| What is needed |
Because only the text is wanted, repeat the records below exactly and omit the pictures.

Web document revisions
== == ==

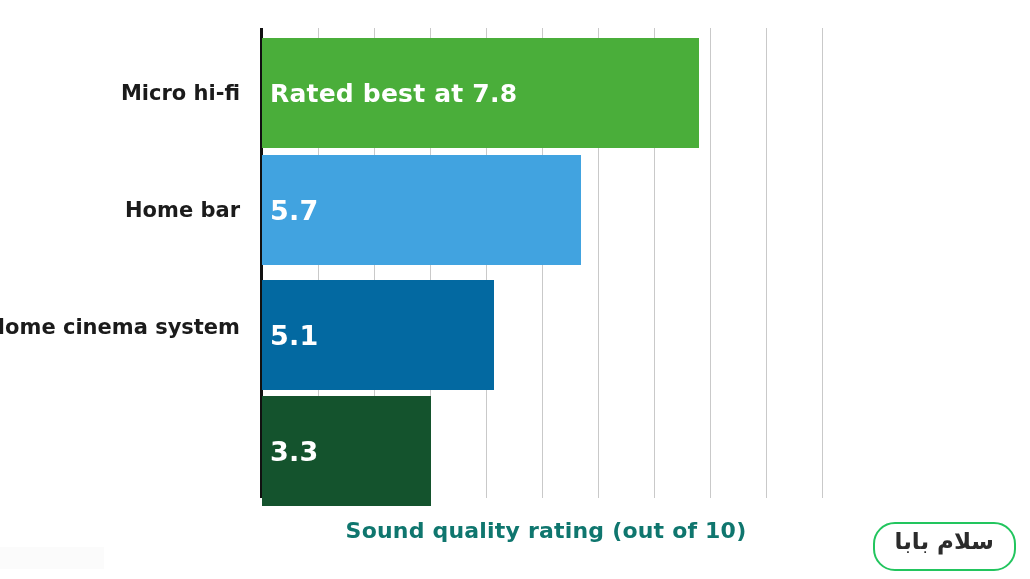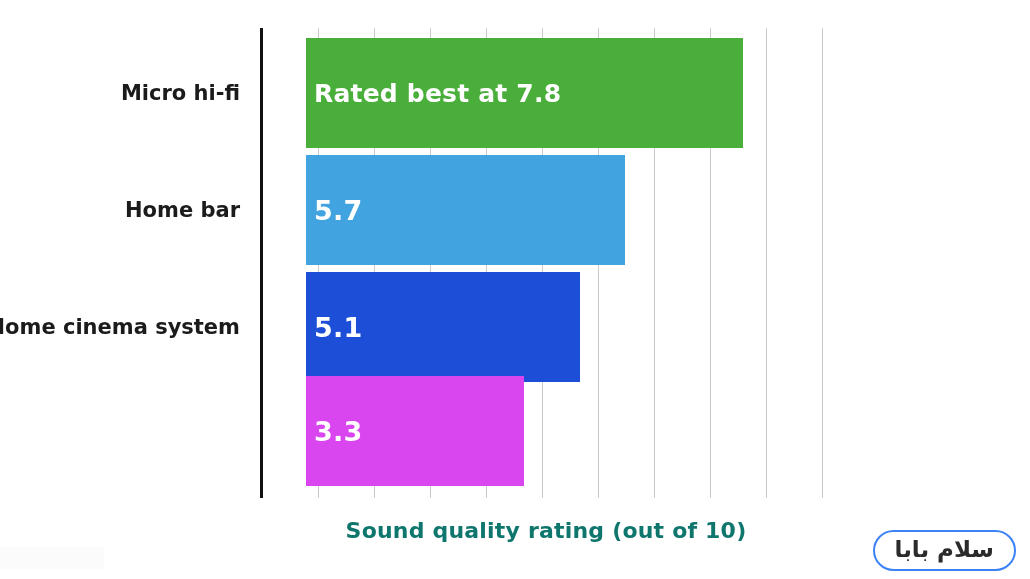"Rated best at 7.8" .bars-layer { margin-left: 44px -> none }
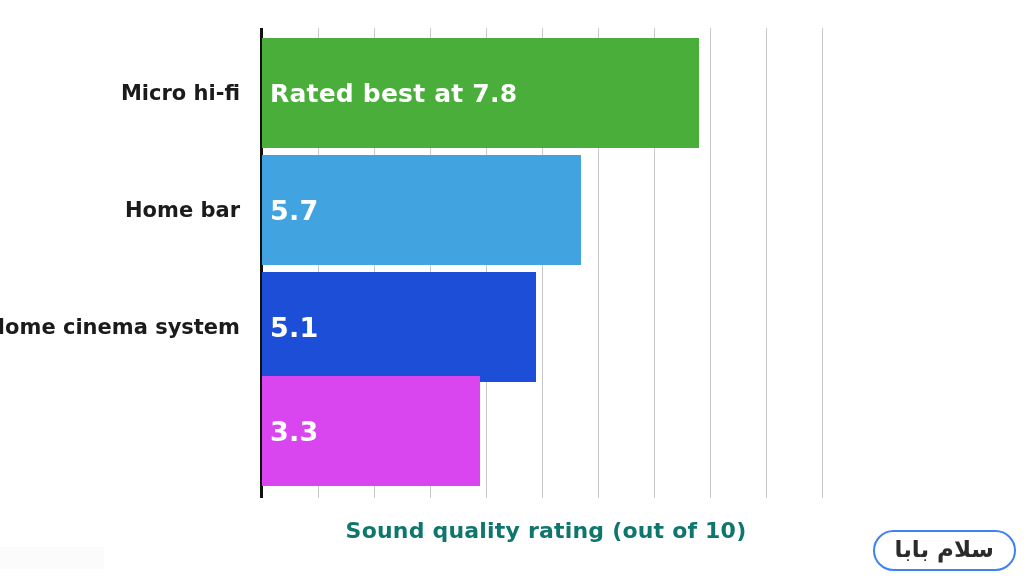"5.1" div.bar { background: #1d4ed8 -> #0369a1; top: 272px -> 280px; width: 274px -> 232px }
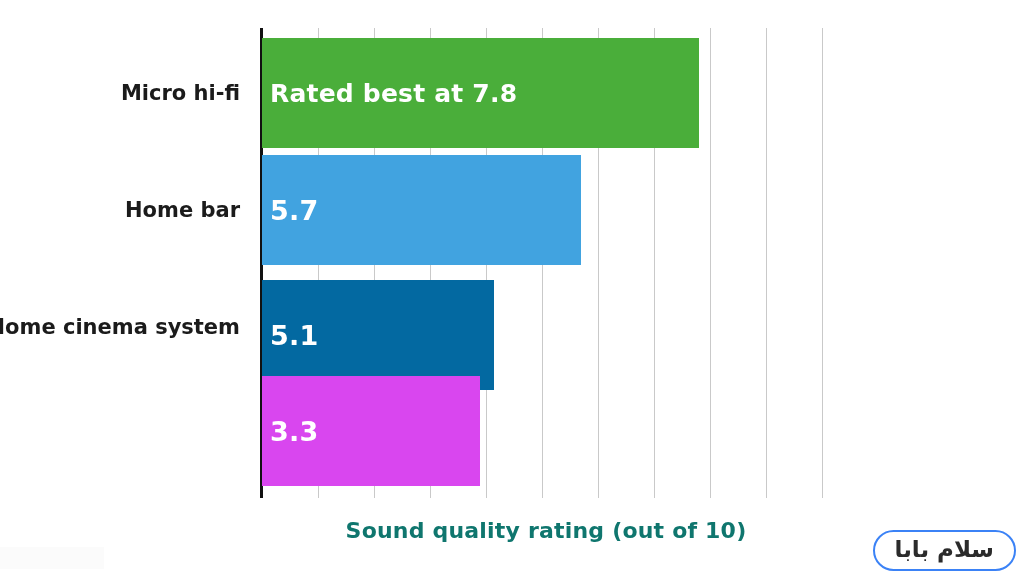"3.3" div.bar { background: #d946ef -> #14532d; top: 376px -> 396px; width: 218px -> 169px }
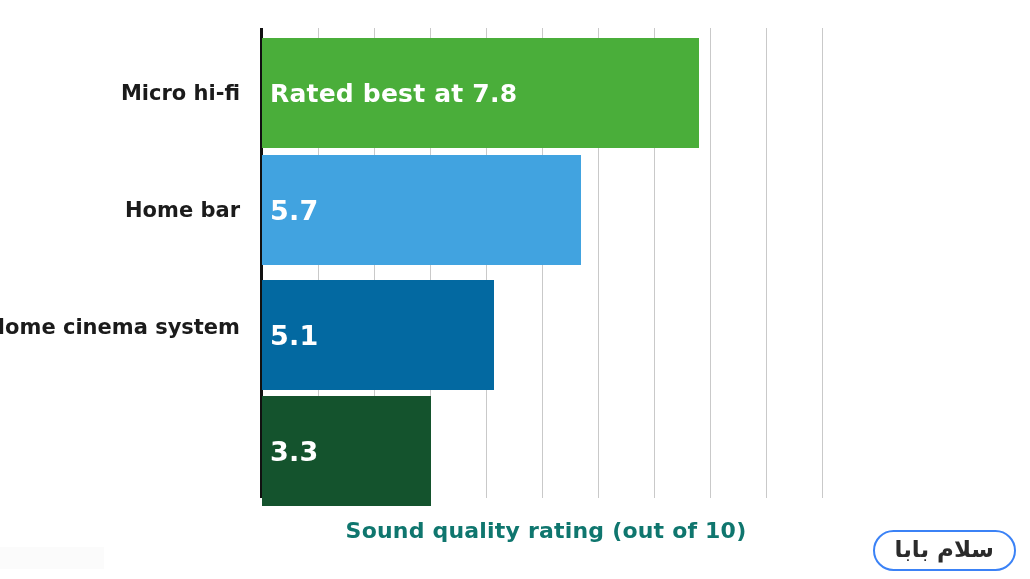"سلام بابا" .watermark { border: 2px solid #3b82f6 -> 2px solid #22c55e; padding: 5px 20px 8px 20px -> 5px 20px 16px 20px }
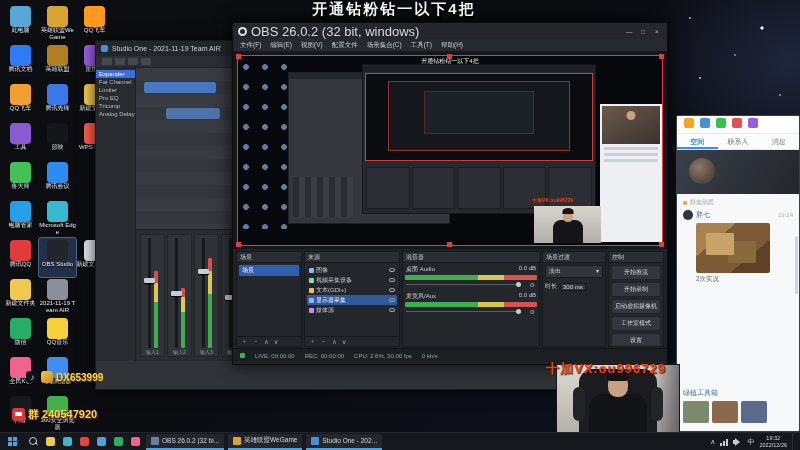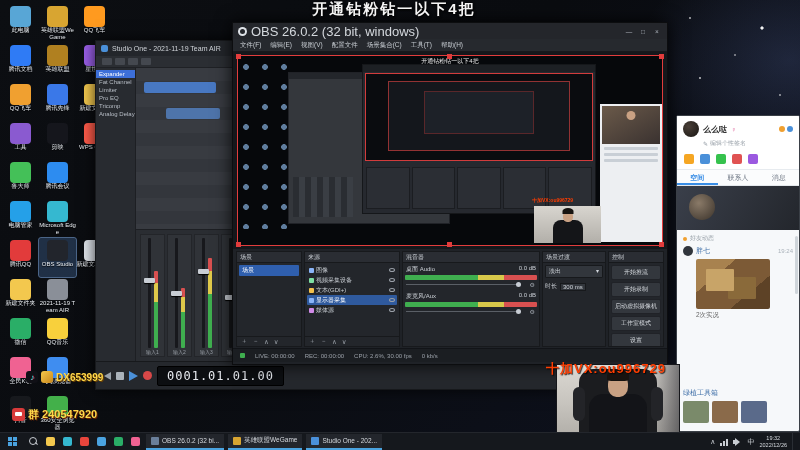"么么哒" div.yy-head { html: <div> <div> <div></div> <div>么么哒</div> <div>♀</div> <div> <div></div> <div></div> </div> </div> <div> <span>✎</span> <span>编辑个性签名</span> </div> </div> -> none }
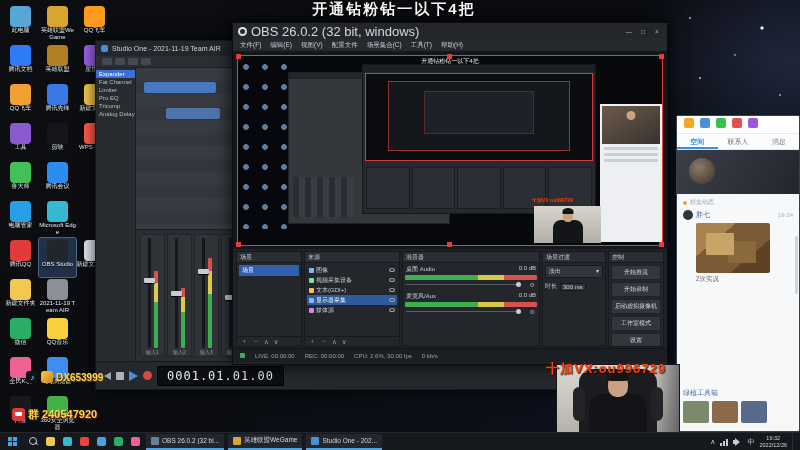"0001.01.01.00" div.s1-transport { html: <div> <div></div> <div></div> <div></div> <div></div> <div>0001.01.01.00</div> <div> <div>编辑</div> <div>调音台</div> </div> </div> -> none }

== == ==

| Response to the task |
"Rated best at 7.8" .bars-layer { margin-left: 44px -> none }
"5.1" div.bar { background: #1d4ed8 -> #0369a1; top: 272px -> 280px; width: 274px -> 232px }
"3.3" div.bar { background: #d946ef -> #14532d; top: 376px -> 396px; width: 218px -> 169px }
"سلام بابا" .watermark { border: 2px solid #3b82f6 -> 2px solid #22c55e; padding: 5px 20px 8px 20px -> 5px 20px 16px 20px }
"么么哒" div.yy-head { html: <div> <div> <div></div> <div>么么哒</div> <div>♀</div> <div> <div></div> <div></div> </div> </div> <div> <span>✎</span> <span>编辑个性签名</span> </div> </div> -> none }
"0001.01.01.00" div.s1-transport { html: <div> <div></div> <div></div> <div></div> <div></div> <div>0001.01.01.00</div> <div> <div>编辑</div> <div>调音台</div> </div> </div> -> none }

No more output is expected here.